[Stored records]
-*-*-

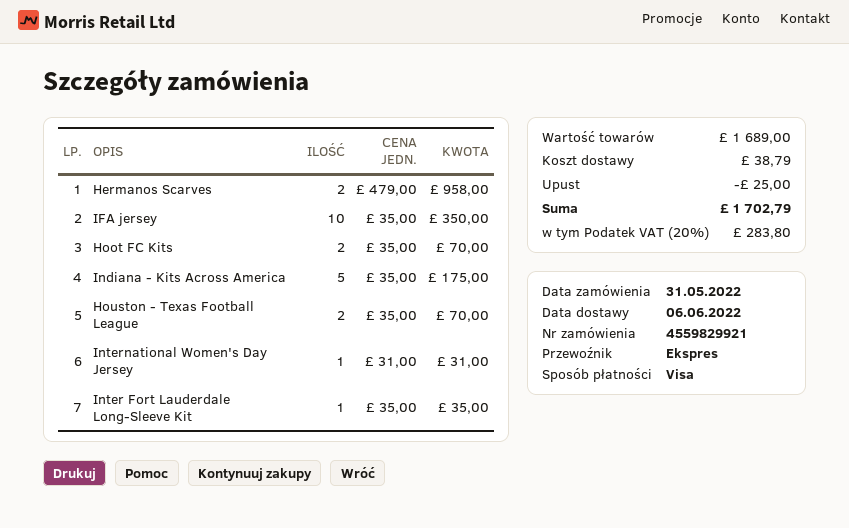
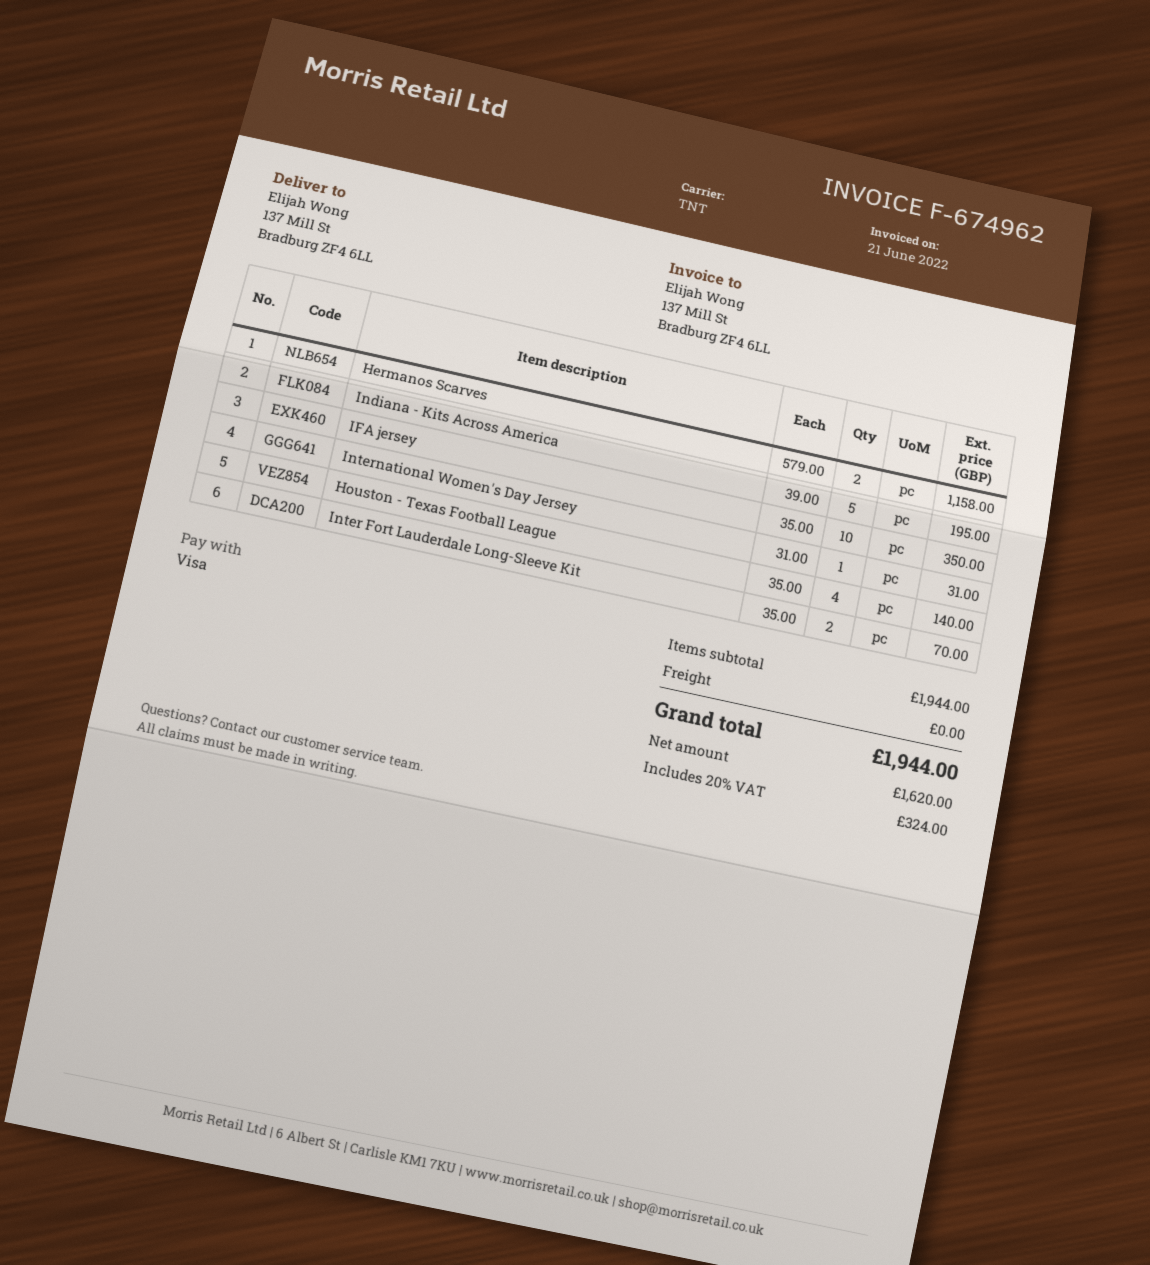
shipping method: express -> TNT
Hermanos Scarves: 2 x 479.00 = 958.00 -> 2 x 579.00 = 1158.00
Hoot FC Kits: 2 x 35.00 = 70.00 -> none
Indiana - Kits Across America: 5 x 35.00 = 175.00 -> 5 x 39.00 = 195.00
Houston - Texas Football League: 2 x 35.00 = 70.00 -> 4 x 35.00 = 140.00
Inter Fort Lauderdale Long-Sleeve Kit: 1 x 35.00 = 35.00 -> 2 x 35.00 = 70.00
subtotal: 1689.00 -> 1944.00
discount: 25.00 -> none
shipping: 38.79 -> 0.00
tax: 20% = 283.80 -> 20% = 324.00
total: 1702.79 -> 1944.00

-*-*-

* EXERCISE BRIEF: The answer to this exercise is one number: how many lines of the records above contain the string "none".

* REPLY TO THE EXERCISE: 2